Sign-to-Sound Converter: A Low-Latency, Edge-Optimized American Sign Language to Speech Translation System Using 2D-CNN and Redis-Backed Audio Caching

Authors: Mohammad Mustaqeem Ali, MD Sameer, CH Dilip Kumar, Tejaswini R

DOI Link: https://doi.org/10.22214/ijraset.2026.79330

Abstract

Real-time sign language translation systems frequently suffer from high latency and bandwidth bottlenecks due to continuous video frame transmission and computationally heavy backend processing. This paper introduces Sign Recognition Model, an end-to-end American Sign Language (ASL) to spoken audio translation system designed for low-latency communication. To minimize redundant data transfer, Sign Recognition Model employs an edge-optimized frontend utilizing React.js and MediaPipe.js, which tracks hand visibility and selectively captures frames at 500ms intervals only when continuous signing is detected for over one second. These contextually rich frames are transmitted via a REST API to a Python FastAPI backend. The system utilizes a Long Short-Term Memory (2D-CNN) network trained on the processed Word-Level American Sign Language (WLASL) dataset, extracting both manual (hand signs) and non-manual (facial expressions) features to accurately decode sequences into text.

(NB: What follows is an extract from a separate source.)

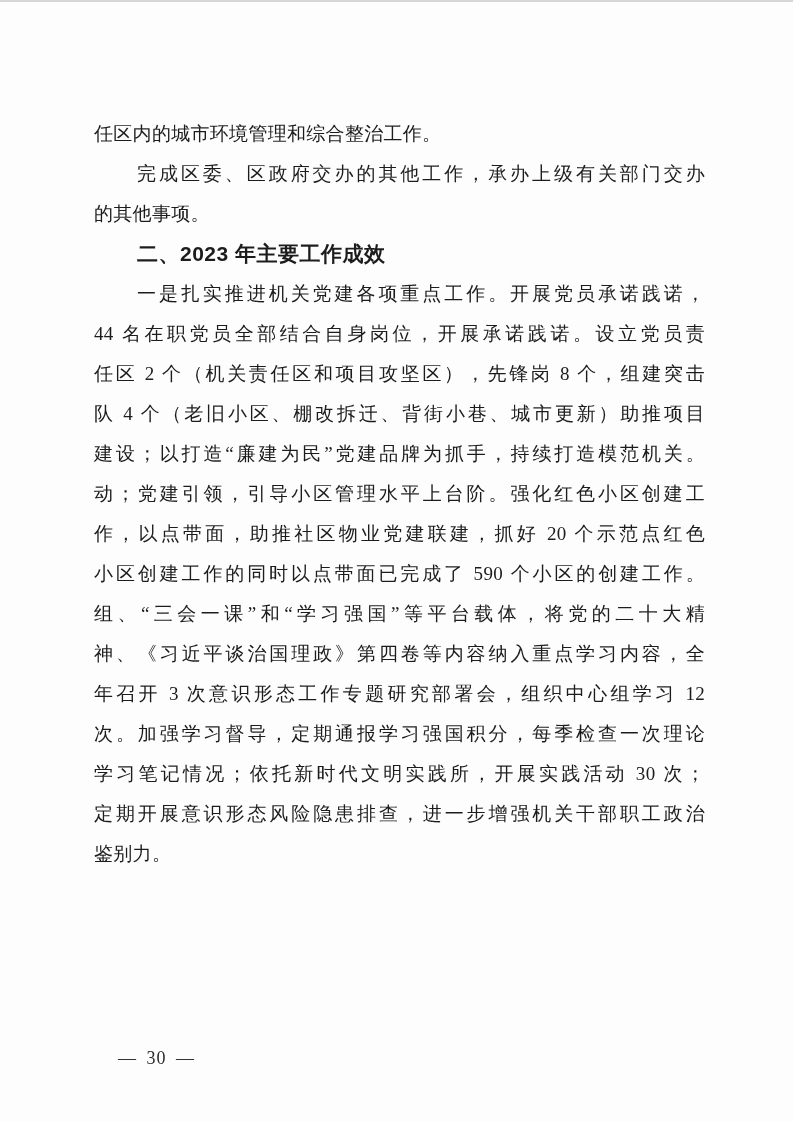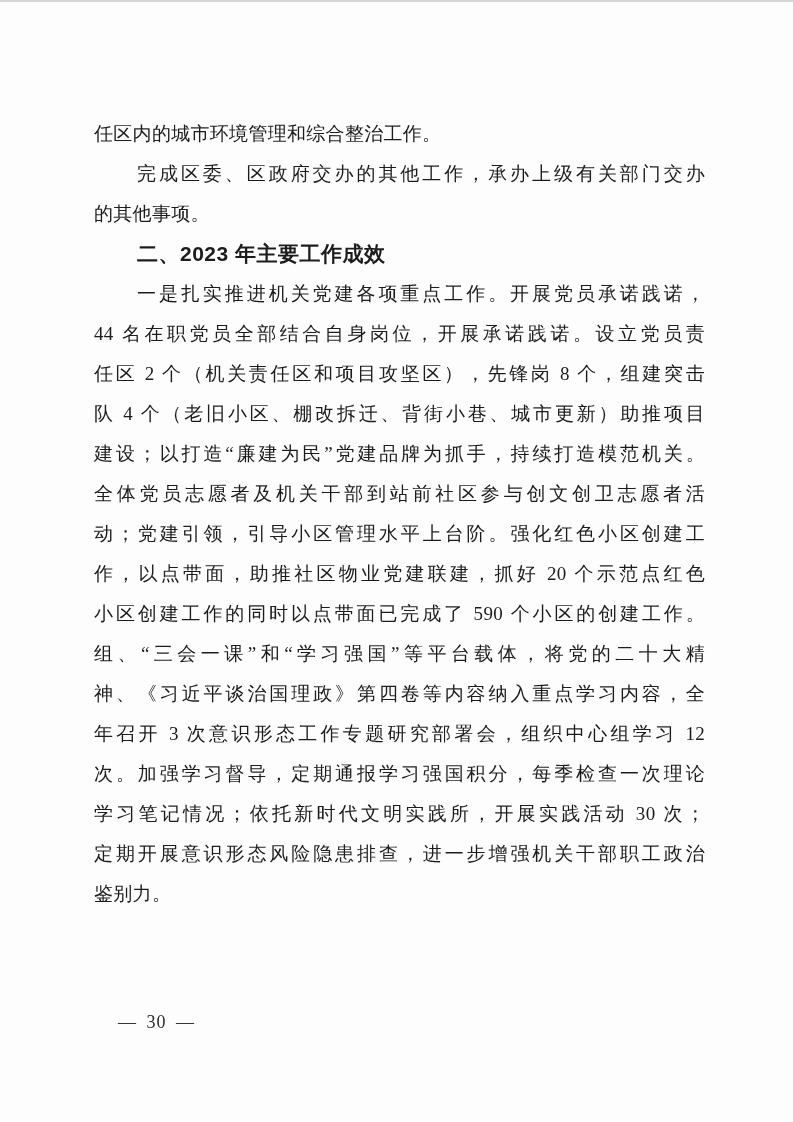"全体党员志愿者及机关干部到站前社区参与创文创卫志愿者活" p.line { html: <p>全体党员志愿者及机关干部到站前社区参与创文创卫志愿者活</p> -> none }
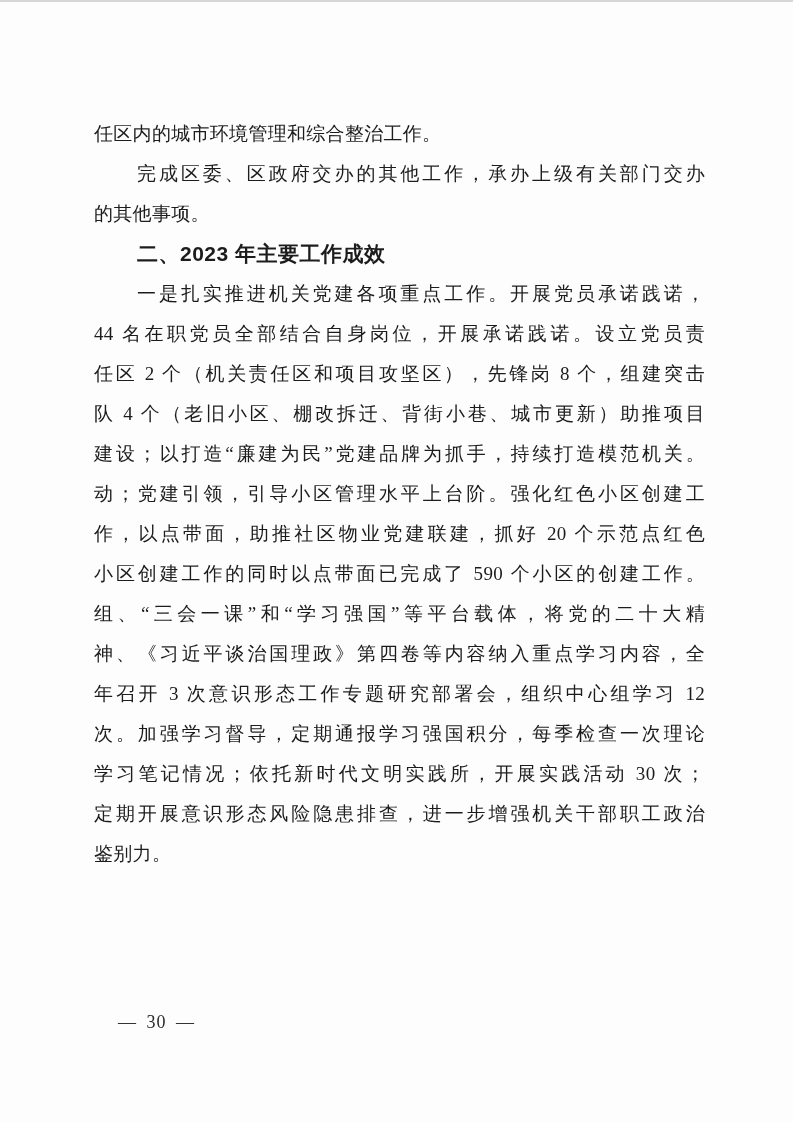"— 30 —" .page-footer { top: 1012px -> 1048px }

To further reduce latency, the predicted text is queried against a Redis cache; if a cache miss occurs, the text is synthesized into natural-sounding audio using Coqui TTS or Suno AI’s Bark model, asynchronously cached, and streamed back to the client for automated playback. By distributing the computational load between client-side landmark detection and a cache-optimized backend, Sign Recognition Model provides a scalable, near real-time auditory communication bridge for the Deaf and Hard of Hearing community.

Introduction

The text describes the development of Sign Recognition Model, a web-based American Sign Language (ASL) recognition system designed to improve communication between the Deaf and Hard of Hearing (DHH) community and non-signers. Traditional sign language recognition systems often face challenges such as high computational costs, network latency from continuous video streaming, and unnatural audio generation.

To solve these issues, the proposed system uses an intelligent client-server architecture. A React.js frontend integrated with MediaPipe.js performs edge-based hand detection and only captures frames when a user’s hands remain visible for one second. Frames are then transmitted every 500 milliseconds, significantly reducing unnecessary network traffic and processing.

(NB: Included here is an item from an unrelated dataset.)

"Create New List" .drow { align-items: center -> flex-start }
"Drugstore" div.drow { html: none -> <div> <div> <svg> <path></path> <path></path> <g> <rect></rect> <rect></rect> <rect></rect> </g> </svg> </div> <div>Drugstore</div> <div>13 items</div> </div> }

On the backend, a Python FastAPI server processes the captured image sequences using a Long Short-Term Memory (2D-CNN) deep learning model trained on the WLASL dataset. The model analyzes both hand gestures and facial expressions to accurately interpret the meaning and emotional context of signs. The translated text is then converted into natural-sounding speech using advanced Text-to-Speech (TTS) models such as Coqui TTS and Bark. A Redis caching system stores frequently used audio outputs, reducing latency and enabling faster playback.

The literature review explains the evolution of Sign Language Recognition systems from sensor-based approaches to modern vision-based deep learning methods using CNNs, RNNs, LSTMs, and MediaPipe. However, existing systems often fail to provide efficient real-time communication and realistic speech generation.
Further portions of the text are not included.